During the summer months (December through March) you won't find many locals in Buenos Aires. Likely, everyone has escaped to Mar del Plata, the most popular beach resort city in Argentina. The beaches can get quite crowded so it's best to head there early.
After a day at the beach, you can catch one of the famous Tango shows, do some shopping or head to the casino. There's also a live theatre with a wide variety of shows. Mar del Plata also hosts some lovely architecture and historic homes, and if you want to take in the sights, try strolling through Barrio La Perla or Patricio Peralta Ramos Boulevard. Another Mar del Plata attraction is the Zoologico El Paraiso which hosts 300 species of exotic animals, most of which roam free in the nature park. Book a night tour for a more interesting perspective.

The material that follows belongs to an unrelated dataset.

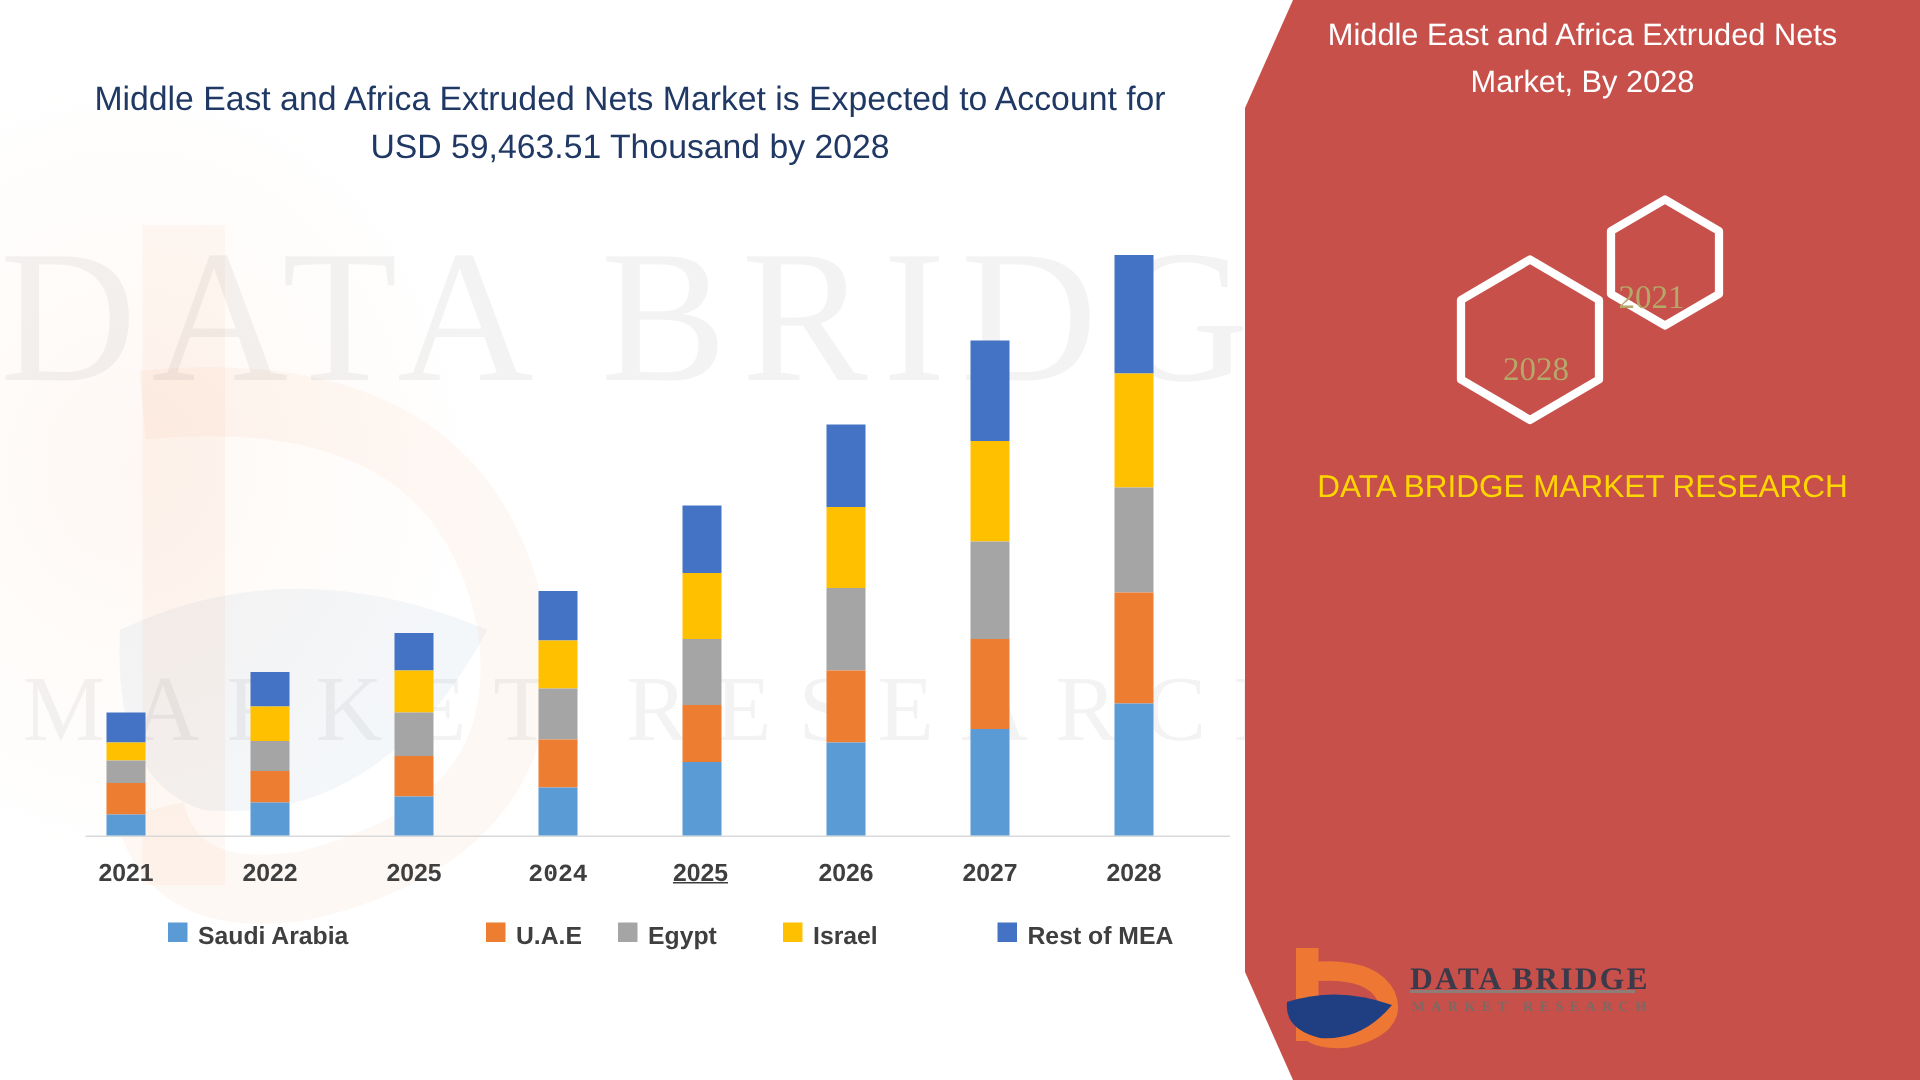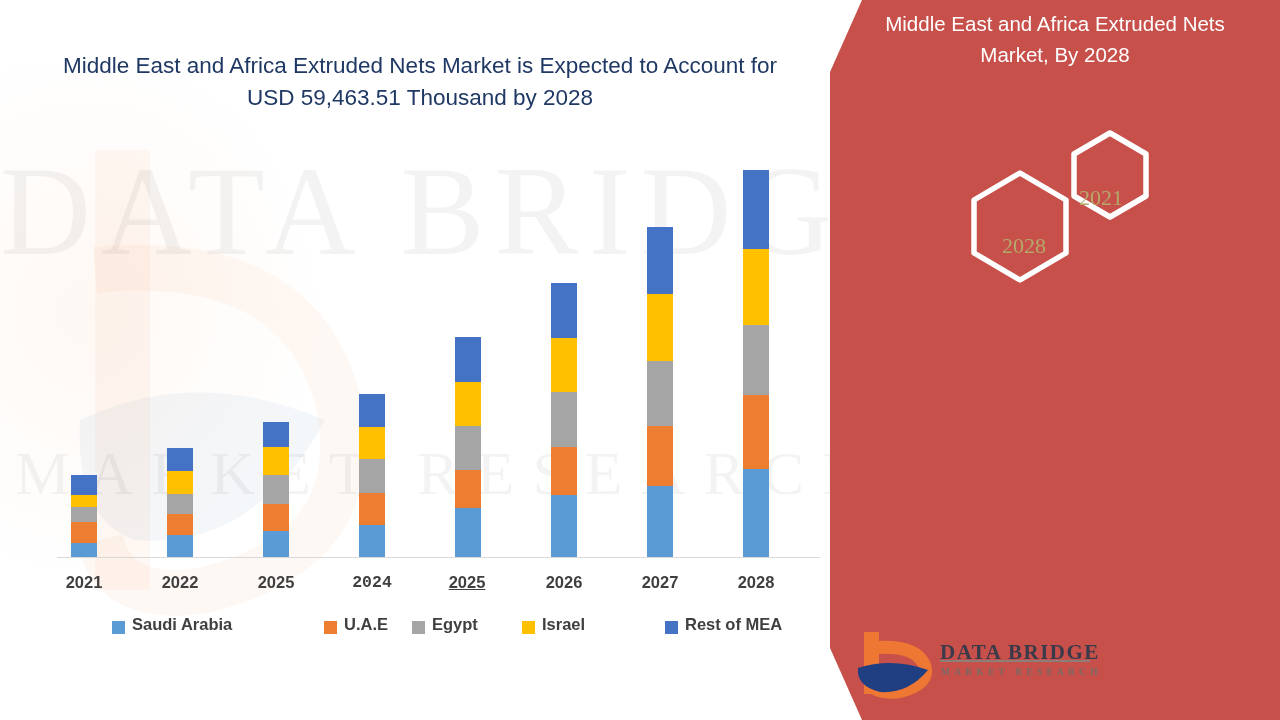"DATA BRIDGE MARKET RESEARCH" div { html: none -> <div>DATA BRIDGE MARKET RESEARCH</div> }
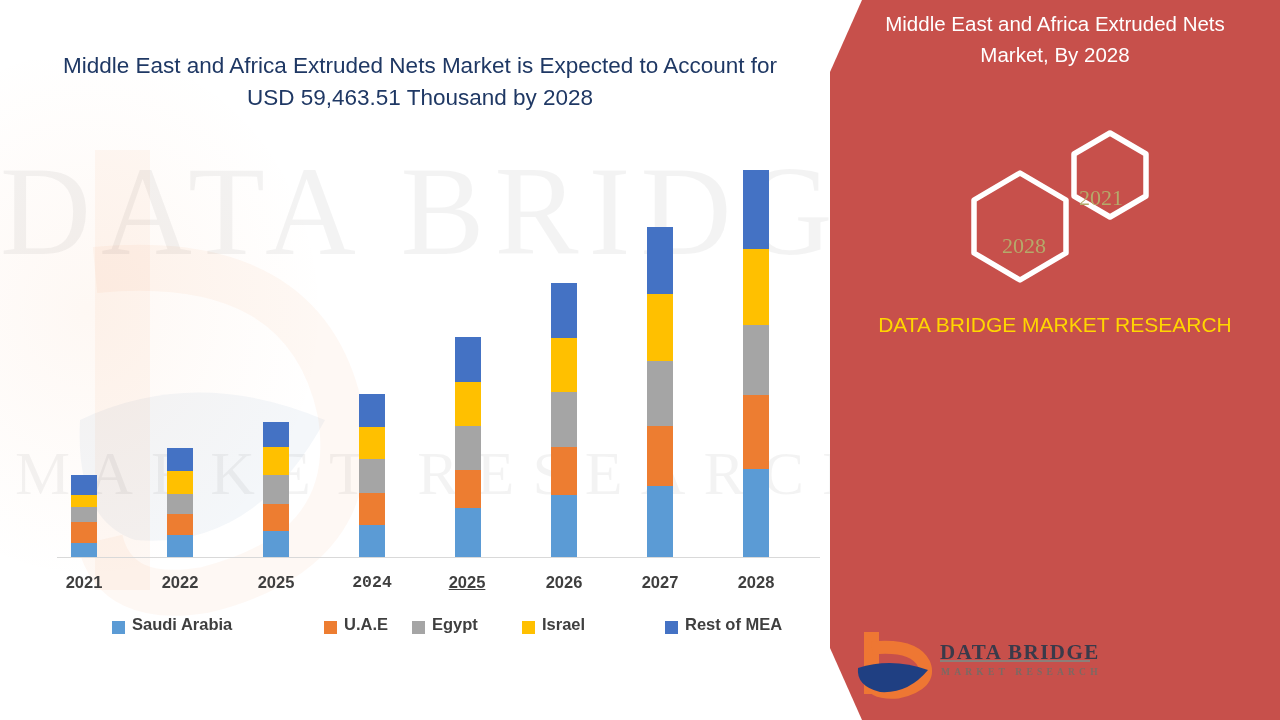"Saudi Arabia" .legend-item { align-items: flex-end -> flex-start }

Calling all wine connoisseurs! Mendoza, Argentina is Latin America's largest wine producing region and it is near Aconcagua, the highest mountain outside of the Himalayas. Wine tours and tastings are popular and can be arranged with a variety of companies. For those who want the wine without the adventure, Mendoza features many wine bars to relax and have a few glasses of the top wines from the region.
For those wanting extra adventure, many treks and expeditions of the Aconcagua can be organized. You also have the option of renting a mountain cabin for spectacular scenery.
The art lovers will want to convene around Plaza Independencia, which houses the Mendoza Museum of Modern Art, and the Plaza Espana, an art piece in itself. Plaza Espana is decorated with typical Andalusian and Spanish motifs. The central wall gives a display of tiled murals depicting the Spanish colonisation.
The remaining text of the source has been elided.